If you haven't tried to write poetry, you have no idea how hard it is to write, and Write well. As a poet I am of a mind to be as brief as humanly possible, and in such a fashion that the reader walks the path with me in full comprehension of what is going on without being cliche. To do it, I pretend I am a camera, and use picture words, similies, and metaphores. In poetry I am catching a moment in time very much like when one takes a snapshot, or paints a picture. Show not tell.

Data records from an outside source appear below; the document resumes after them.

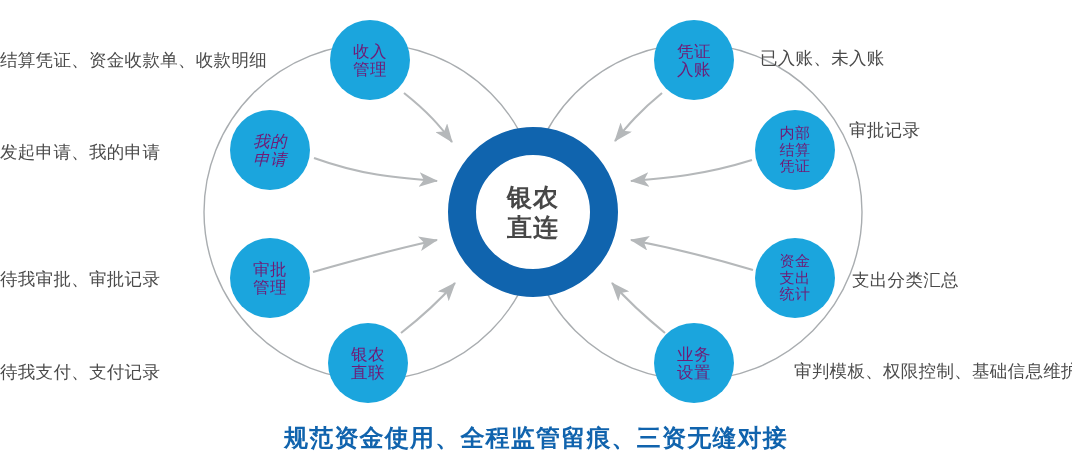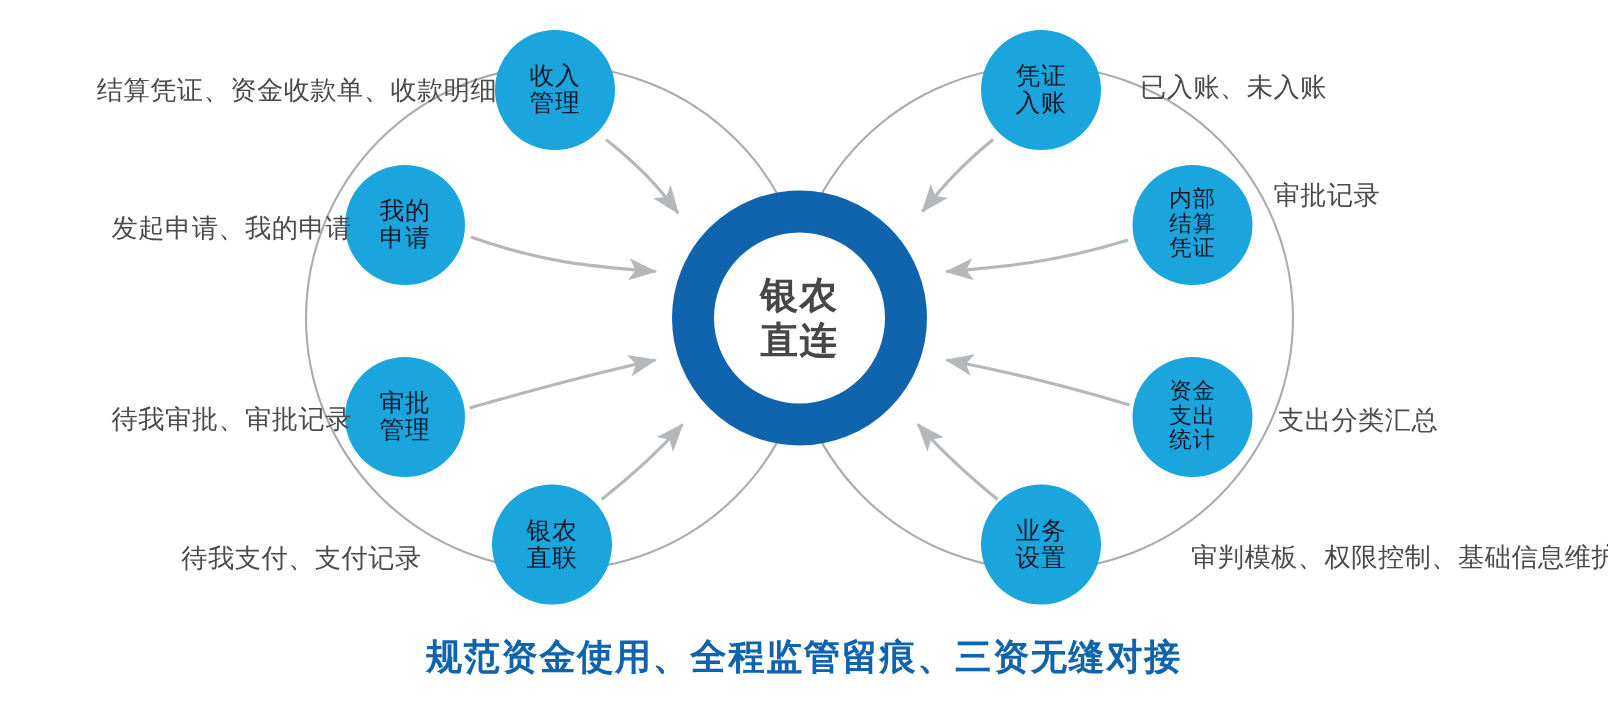"结算凭证、资金收款单、收款明细" .label.left { margin-left: 48px -> none; text-align: center -> left }
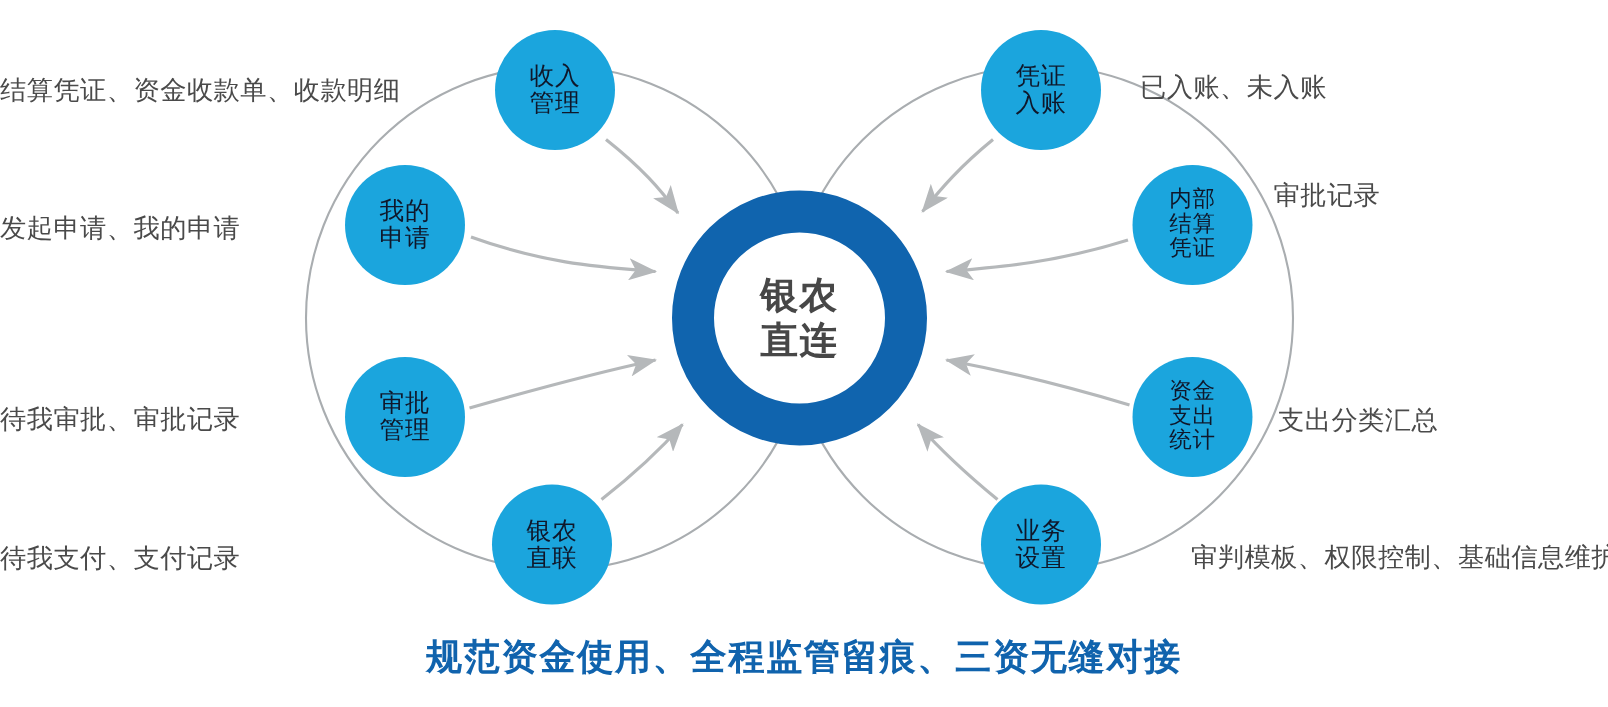"收入" .node { color: #0f172a -> #701a75 }
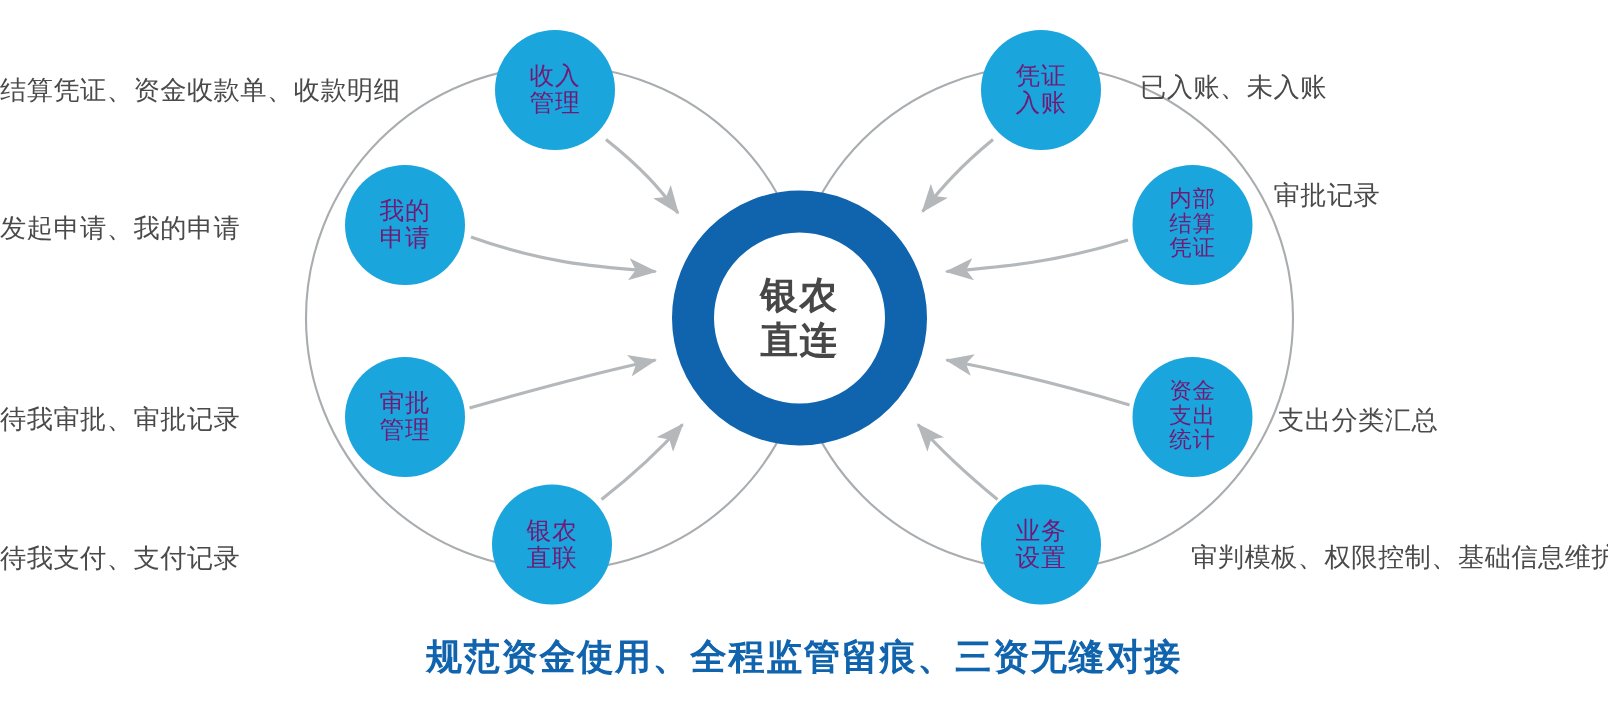"我的" div.node { font-style: none -> italic }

As a short story, and novel writer I have the leisure, and word capacity to film a movie with my words, paragraphs, chapters, etc., and capture hours days, months, and even years with a great deal of detail. Something Jean Auel does well, and expansively in her Clan of the Cave Bear series. For showing feelings I tend to use dialog, and discriptive actions to set the mood of that moment. But again I am basically letting the reader walk by my side so to speak, pointing out the view as it were in some detail such that they feel pulled right into the story with the characters. Showing, not telling in any writing form is always best.

Details are a mixed bag for every author, and all of the good authors are constantly breaking the rules to make their tale that much more interesting for their readers. One thing I've learned writing poetry is to make the details as short, and as evocative as posible.

"He cried out like a rhino on the charge who steps on his own testicles."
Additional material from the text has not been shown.